Not sure if you concur with Socrates in that death may the greatest of all human blessings but it is certainly a topic that is relevant to every mortal and has been explored in a myriad of ways.

With over one thousand images, Death: A graveside companion is an opulently illustrated tome whose four hundred pages shed light on the intersections between life, beauty, spiritualism, mourning and death and its perception and depiction in different cultural contexts and through the ages.

Rituals, celebrations, sacraments, customs are depicted with images mainly based on the collection of one Richard Harris and help to understand that what is perceived to be the common perception of death is merely a one-sided view that helps to deal with a taboo subject that does not discriminate.

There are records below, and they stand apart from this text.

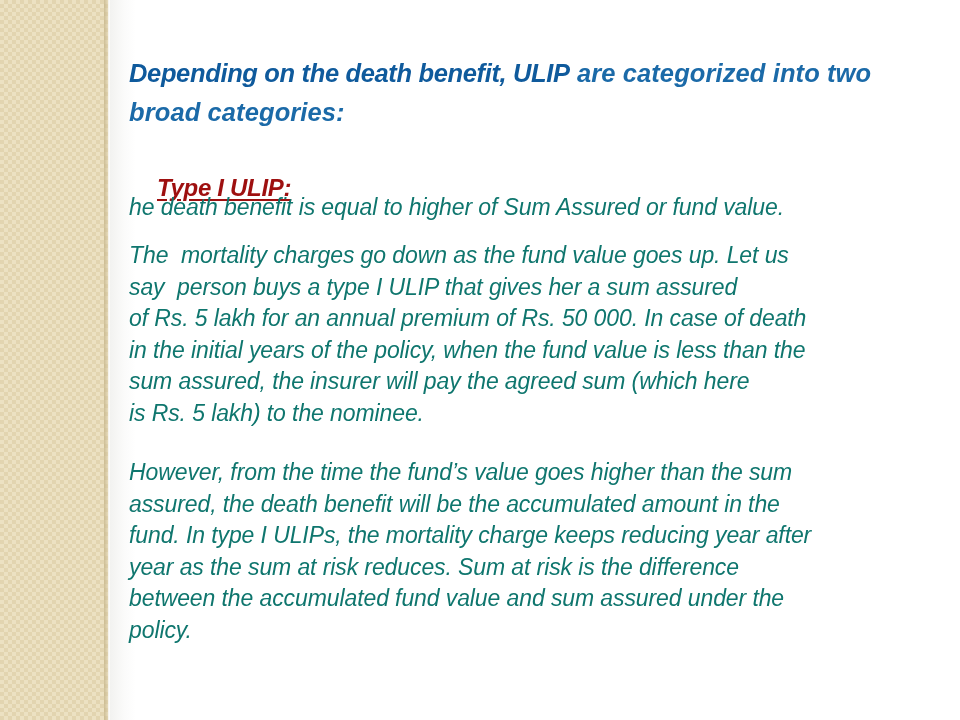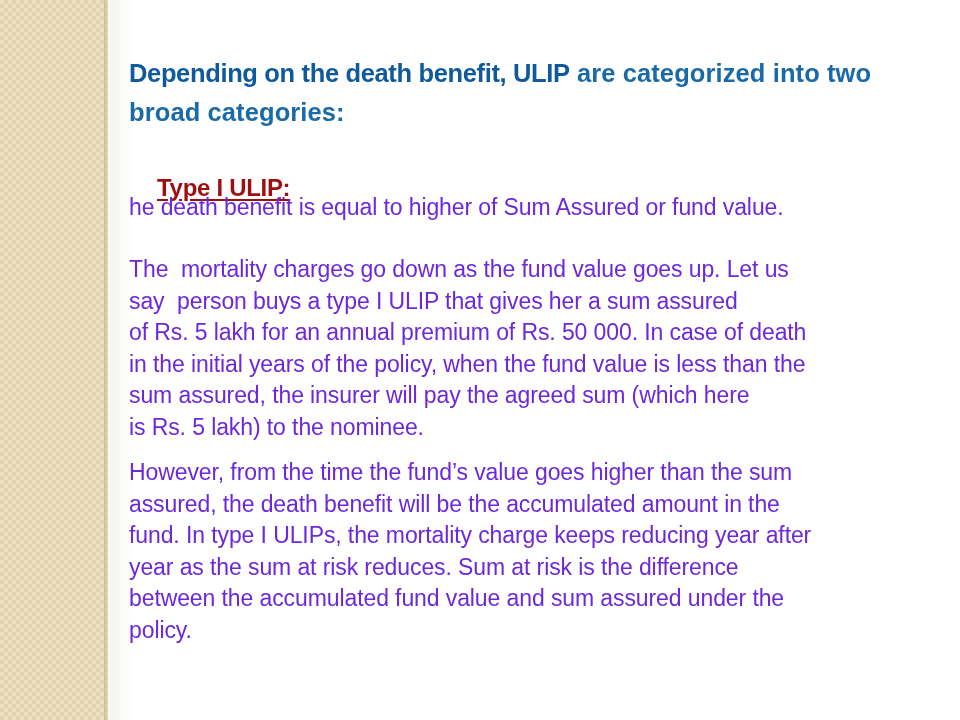--- a/index.html
+++ b/index.html
@@ -53,20 +53,21 @@
     background: linear-gradient(to right, #f2f2f0, #fbfbfa 55%, #ffffff);
   }
 
   
   .content {
     position: absolute;
     left: 129px;
     top: 0;
     width: 820px;
     height: 589px;
+    font-style: italic;
   }
 
   .heading {
     position: absolute;
     left: 0;
     top: 54px;
     width: 800px;
     margin: 0;
     font-size: 25.5px;
     line-height: 39px;
@@ -100,28 +101,28 @@
     letter-spacing: -0.3px;
   }
 
   .body-line,
   .body-para {
     position: absolute;
     left: 0;
     margin: 0;
     font-size: 23px;
     line-height: 31.5px;
-    color: #6d28d9;
+    color: #0f766e;
     letter-spacing: -0.1px;
     white-space: pre-wrap;
     width: 815px;
   }
 
   .p-lead   { top: 192px; }
-  .p-two    { top: 254px; }
+  .p-two    { top: 240px; }
   .p-three  { top: 457px; }
 </style>
 </head>
 <body>
 
 <div class="slide">
 
   <div class="sidebar"></div>
   <div class="sidebar-edge"></div>
   <div class="sidebar-sheen"></div>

What can be a morbid and voyeuristic affair, has been resolved by editor Joanna Ebenstein’s dignified approach to mortality, the curation of the depictions and the essays contributed by authors, medical professionals, academics, cultural critics and spiritual luminaries.

The essays are often scholarly in nature yet accessible for the uninitiated as well as diverse with the background of the individuals not being rooted in a singular discipline, but presenting a wide range of perspectives.

Ebenstein’s approach tackles the sujet from different angles – be it myths, pop culture, metaphysics or science – and thereby creates a stimulating and inspiring source of insights.

A beautiful, handsomely bound and superbly edited compendium dealing with the inescapable and capturing attitudes, thoughts, ideas, interpretations, traditions and musings on the biggest mystery there is.